Sorry. If you were expecting my typical half-cooked rant about local notables, potent potables, and whatever other dreck I managed to dredge up from the depths of my brain this week, you're in for a sore surprise. Or a pleasant one, depending on your outlook.
I'm on strike, see. So if you want to hear my thoughts about the Carrizo Plains and the black-op-helicopter-thinking that's circling around the issue, you're out of luck, Chuck.
If your name isn't Chuck, you're still out of luck. Them's the breaks, kid.
I'm taking a cue from my brethren at Atascadero State Hospital and the California State University system and countless other organizations that represent The Man and The Man's incessant trodding down of the already downtrodden. I'm throwing out the tools of oppression and joining the proletariat in lifting my voice for independence, justice, freedom, and whatever else is fashionable these days.
By the way, the proletariat is the one I want to be siding with, right? They're the workers, if I remember correctly. Or is it the bourgeois? Either way, I'm for the little guy, as long as the little guy is against the big guy and everything the big guy represents: long hours, low wages, and high taxes.
Ooh, those high taxes. They get me all hot and bothered under the collar. Not only does this April 14 mark the ritual financial reaming courtesy of Uncle Sam that is Tax Season, but this April also represents the half-percent bump in sales tax in San Luis Obispo. I hate parting with my money, and I hate it more when it's more money.

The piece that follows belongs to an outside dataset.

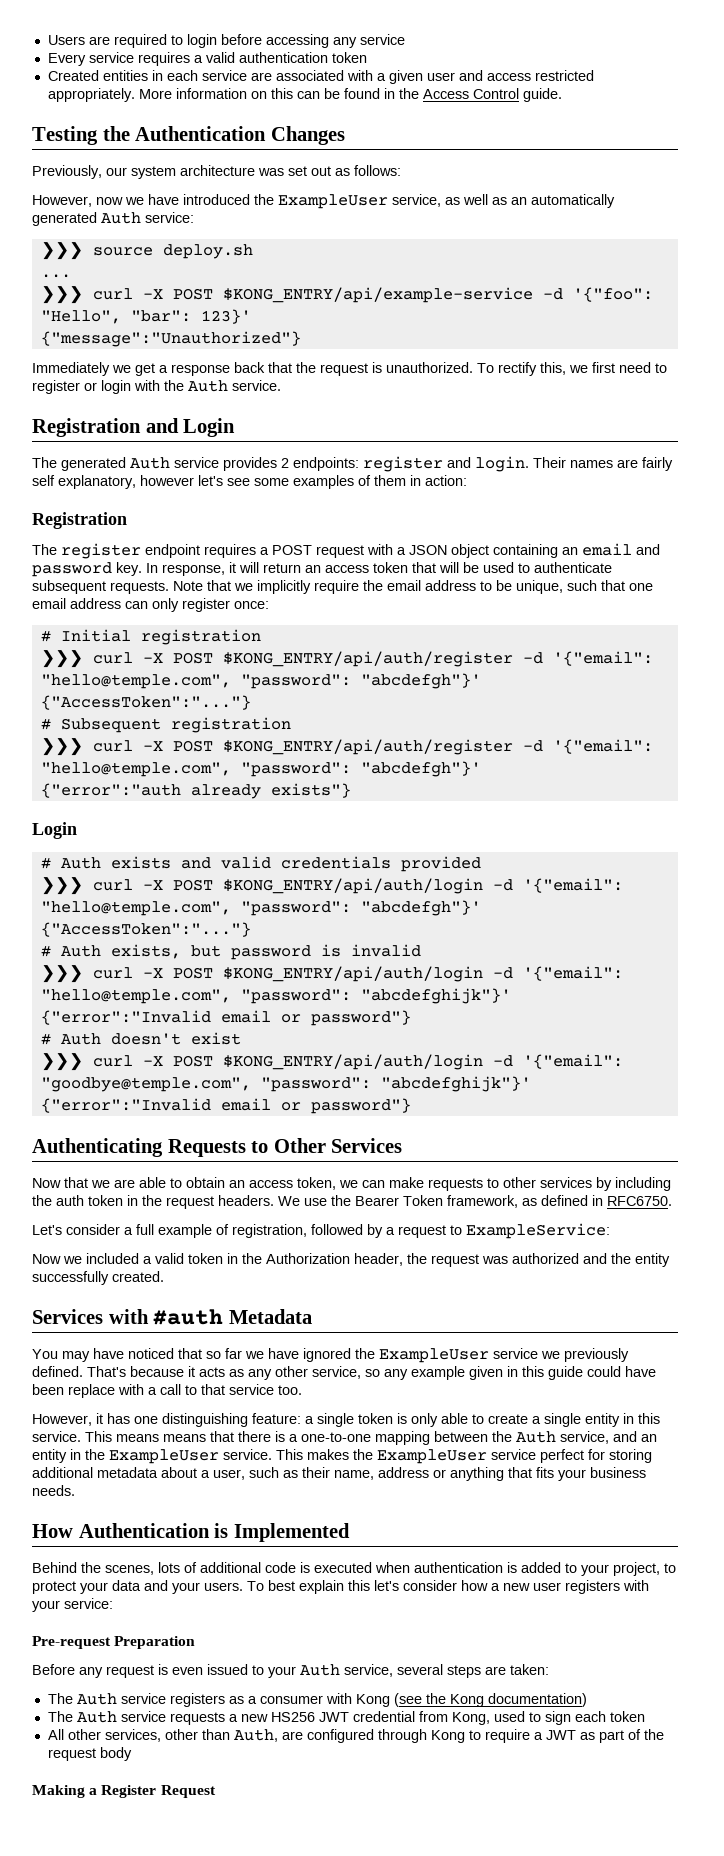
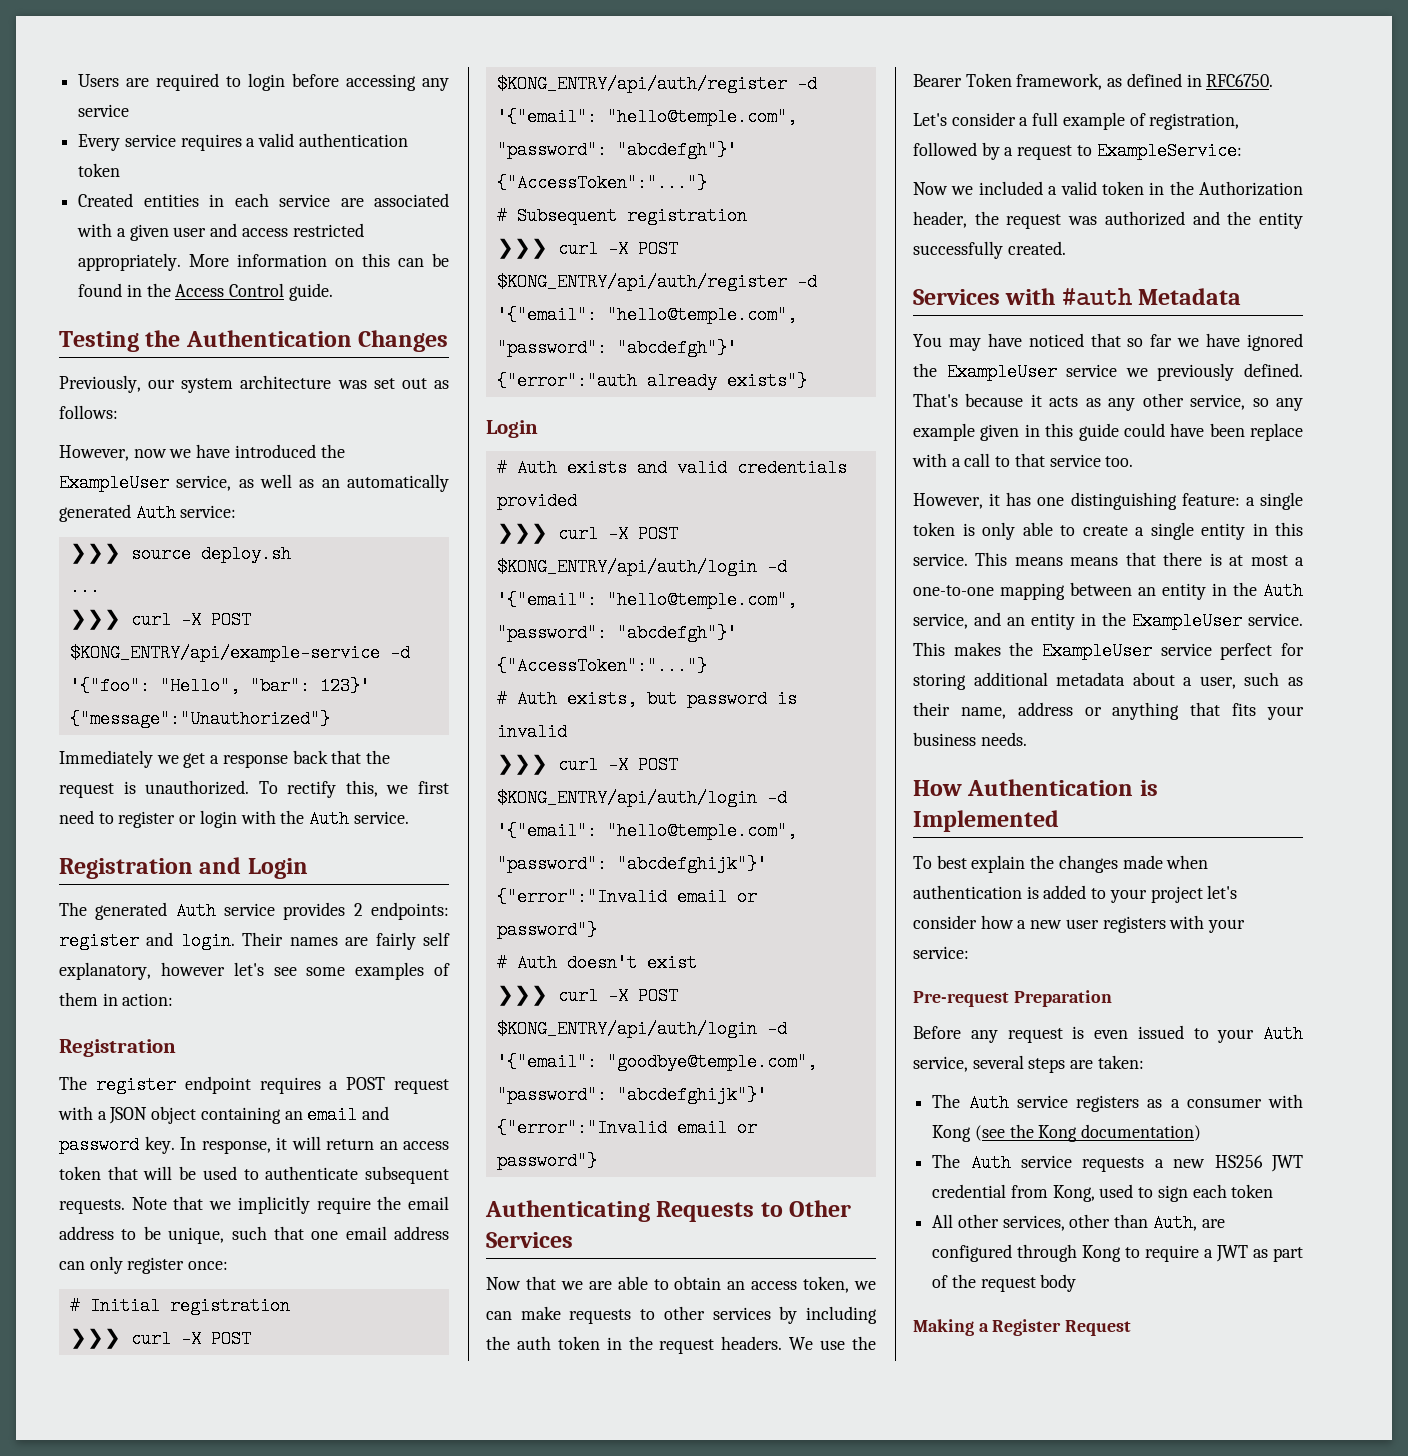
- This means means that there is a one-to-one mapping between the Auth service, and an entity in the ExampleUser service.
+ This means means that there is at most a one-to-one mapping between an entity in the Auth service, and an entity in the ExampleUser service.
- Behind the scenes, lots of additional code is executed when authentication is added to your project, to protect your data and your users. To best explain this let's consider how a new user registers with your service:
+ To best explain the changes made when authentication is added to your project let's consider how a new user registers with your service:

Some religious type once said that the love of money is the root of all evil, but I'm not really evil because I don't really love money. I just really, really, really like it. We're good friends, me and money. But there's nothing serious between us, so don't get the wrong idea. Look, you can ask money out if you want and it wouldn't bother me. Like I said, we're just friends. It's not love. Seriously.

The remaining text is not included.